### Provided records:
■ ■ ■ ■ ■
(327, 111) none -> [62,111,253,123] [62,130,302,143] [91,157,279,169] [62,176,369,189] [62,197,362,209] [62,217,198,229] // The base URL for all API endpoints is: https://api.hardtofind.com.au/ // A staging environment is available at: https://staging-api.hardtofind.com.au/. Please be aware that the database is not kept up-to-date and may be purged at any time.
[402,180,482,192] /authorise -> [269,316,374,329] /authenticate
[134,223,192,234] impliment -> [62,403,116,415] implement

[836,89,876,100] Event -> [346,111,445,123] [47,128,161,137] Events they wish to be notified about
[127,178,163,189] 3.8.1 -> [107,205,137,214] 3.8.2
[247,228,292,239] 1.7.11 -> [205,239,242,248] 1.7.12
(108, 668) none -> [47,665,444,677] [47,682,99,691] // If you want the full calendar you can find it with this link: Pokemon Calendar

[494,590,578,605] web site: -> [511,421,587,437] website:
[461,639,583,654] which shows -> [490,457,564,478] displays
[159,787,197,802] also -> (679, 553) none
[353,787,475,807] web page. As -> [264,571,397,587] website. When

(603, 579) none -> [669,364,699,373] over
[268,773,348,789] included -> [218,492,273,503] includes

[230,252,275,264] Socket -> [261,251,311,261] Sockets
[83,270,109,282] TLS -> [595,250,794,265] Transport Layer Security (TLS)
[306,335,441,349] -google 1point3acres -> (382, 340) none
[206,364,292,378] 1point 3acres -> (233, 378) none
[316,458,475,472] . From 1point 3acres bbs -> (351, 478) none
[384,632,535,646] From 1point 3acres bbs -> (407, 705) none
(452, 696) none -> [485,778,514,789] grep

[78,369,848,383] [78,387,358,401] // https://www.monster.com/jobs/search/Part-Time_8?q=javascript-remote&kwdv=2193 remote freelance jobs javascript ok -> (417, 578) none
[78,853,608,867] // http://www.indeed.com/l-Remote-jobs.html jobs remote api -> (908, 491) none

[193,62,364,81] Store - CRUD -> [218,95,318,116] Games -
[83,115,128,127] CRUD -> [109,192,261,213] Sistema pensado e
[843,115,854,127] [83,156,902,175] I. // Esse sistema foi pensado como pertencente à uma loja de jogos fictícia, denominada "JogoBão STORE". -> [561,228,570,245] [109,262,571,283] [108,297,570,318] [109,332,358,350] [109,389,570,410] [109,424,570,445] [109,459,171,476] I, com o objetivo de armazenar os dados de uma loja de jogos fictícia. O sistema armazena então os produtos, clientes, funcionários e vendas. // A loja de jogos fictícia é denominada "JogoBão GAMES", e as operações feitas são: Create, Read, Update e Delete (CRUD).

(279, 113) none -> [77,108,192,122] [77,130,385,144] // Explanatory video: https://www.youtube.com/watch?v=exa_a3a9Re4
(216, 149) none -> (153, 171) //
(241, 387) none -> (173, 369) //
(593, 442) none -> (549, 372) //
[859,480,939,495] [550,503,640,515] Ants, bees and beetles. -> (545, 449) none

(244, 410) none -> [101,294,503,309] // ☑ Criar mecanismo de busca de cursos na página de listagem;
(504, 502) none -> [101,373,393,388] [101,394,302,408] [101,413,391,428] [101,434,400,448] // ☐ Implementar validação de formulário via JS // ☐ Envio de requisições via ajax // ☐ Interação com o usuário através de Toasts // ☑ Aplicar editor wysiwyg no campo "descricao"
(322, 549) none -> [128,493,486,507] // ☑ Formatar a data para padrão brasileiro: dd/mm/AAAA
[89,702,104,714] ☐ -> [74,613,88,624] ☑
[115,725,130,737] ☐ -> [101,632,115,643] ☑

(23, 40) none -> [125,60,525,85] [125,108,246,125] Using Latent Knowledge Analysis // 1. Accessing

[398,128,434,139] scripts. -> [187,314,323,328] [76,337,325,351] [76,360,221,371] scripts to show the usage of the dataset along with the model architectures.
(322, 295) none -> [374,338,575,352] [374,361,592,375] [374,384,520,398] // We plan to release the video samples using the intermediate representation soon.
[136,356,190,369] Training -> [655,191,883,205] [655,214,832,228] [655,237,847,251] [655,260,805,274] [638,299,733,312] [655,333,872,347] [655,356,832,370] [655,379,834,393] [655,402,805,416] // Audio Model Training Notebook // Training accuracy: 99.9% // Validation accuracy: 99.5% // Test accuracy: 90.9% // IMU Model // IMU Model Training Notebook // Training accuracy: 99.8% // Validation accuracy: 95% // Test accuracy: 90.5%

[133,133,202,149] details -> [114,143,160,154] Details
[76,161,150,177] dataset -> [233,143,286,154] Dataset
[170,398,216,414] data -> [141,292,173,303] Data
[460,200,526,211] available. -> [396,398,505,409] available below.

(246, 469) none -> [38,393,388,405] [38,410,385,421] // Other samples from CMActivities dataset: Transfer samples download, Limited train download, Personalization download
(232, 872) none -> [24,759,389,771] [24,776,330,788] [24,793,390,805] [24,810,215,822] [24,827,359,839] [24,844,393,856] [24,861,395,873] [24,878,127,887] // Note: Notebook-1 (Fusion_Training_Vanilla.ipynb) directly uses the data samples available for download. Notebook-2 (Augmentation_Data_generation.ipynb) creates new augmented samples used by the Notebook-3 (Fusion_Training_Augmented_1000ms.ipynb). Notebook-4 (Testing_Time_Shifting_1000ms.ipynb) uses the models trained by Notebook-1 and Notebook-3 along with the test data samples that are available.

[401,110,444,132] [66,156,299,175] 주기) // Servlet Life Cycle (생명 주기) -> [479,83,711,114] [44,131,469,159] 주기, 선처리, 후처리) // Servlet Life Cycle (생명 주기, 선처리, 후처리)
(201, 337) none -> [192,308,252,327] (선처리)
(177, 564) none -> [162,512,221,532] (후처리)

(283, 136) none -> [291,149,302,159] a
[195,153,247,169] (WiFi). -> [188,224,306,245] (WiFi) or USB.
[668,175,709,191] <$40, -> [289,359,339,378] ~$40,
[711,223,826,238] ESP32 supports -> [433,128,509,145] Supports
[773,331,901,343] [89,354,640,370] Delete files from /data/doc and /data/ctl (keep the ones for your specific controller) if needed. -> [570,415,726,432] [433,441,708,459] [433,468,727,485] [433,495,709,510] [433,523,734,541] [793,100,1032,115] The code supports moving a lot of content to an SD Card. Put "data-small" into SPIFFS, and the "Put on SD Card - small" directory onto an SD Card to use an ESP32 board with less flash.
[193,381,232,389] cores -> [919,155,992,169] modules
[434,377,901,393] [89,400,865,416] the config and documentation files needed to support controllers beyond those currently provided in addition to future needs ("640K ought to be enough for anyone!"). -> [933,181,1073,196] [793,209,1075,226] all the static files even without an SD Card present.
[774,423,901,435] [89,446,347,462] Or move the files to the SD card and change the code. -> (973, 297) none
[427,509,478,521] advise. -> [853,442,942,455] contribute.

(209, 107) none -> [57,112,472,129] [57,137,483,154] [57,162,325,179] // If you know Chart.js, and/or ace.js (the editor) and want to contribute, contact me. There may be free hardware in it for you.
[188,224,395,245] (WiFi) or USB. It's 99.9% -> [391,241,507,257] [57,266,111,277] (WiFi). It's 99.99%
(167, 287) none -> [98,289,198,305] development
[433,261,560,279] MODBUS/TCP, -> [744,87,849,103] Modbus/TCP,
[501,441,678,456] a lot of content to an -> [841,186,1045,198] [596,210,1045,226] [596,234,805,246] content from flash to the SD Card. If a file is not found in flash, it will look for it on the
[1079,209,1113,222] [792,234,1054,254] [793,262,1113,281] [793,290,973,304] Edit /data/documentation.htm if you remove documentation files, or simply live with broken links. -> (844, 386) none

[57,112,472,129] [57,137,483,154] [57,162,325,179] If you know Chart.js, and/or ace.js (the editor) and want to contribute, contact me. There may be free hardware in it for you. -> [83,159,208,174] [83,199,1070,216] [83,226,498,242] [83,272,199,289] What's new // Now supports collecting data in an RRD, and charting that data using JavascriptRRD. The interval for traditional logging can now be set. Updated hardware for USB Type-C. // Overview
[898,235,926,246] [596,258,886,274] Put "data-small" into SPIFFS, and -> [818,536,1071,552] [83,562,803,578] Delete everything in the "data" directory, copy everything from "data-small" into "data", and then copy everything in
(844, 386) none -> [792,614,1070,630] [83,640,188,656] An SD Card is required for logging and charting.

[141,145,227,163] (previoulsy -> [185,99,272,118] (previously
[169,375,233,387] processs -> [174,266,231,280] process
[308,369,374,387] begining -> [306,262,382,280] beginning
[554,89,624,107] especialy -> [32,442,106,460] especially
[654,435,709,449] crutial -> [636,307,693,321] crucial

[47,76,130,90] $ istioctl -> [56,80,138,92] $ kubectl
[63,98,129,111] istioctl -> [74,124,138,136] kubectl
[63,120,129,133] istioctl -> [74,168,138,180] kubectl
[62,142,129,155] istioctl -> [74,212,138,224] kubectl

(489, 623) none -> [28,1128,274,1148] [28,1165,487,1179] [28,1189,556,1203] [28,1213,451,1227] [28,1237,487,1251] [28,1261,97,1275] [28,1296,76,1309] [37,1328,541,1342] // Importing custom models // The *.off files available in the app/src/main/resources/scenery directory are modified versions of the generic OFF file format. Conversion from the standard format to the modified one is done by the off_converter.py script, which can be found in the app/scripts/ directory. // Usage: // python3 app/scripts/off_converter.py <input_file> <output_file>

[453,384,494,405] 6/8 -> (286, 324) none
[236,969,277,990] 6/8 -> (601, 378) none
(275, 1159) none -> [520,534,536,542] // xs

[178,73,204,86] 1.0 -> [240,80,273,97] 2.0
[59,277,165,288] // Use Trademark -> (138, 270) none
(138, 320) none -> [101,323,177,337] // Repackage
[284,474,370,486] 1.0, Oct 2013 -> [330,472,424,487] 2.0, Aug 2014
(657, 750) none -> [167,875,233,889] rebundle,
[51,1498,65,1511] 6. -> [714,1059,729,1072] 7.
■ ■ ■ ■ ■
### Exercise goal:
Return each line in the records that holds the string "istioctl".

### Exercise solution:
[47,76,130,90] $ istioctl -> [56,80,138,92] $ kubectl
[63,98,129,111] istioctl -> [74,124,138,136] kubectl
[63,120,129,133] istioctl -> [74,168,138,180] kubectl
[62,142,129,155] istioctl -> [74,212,138,224] kubectl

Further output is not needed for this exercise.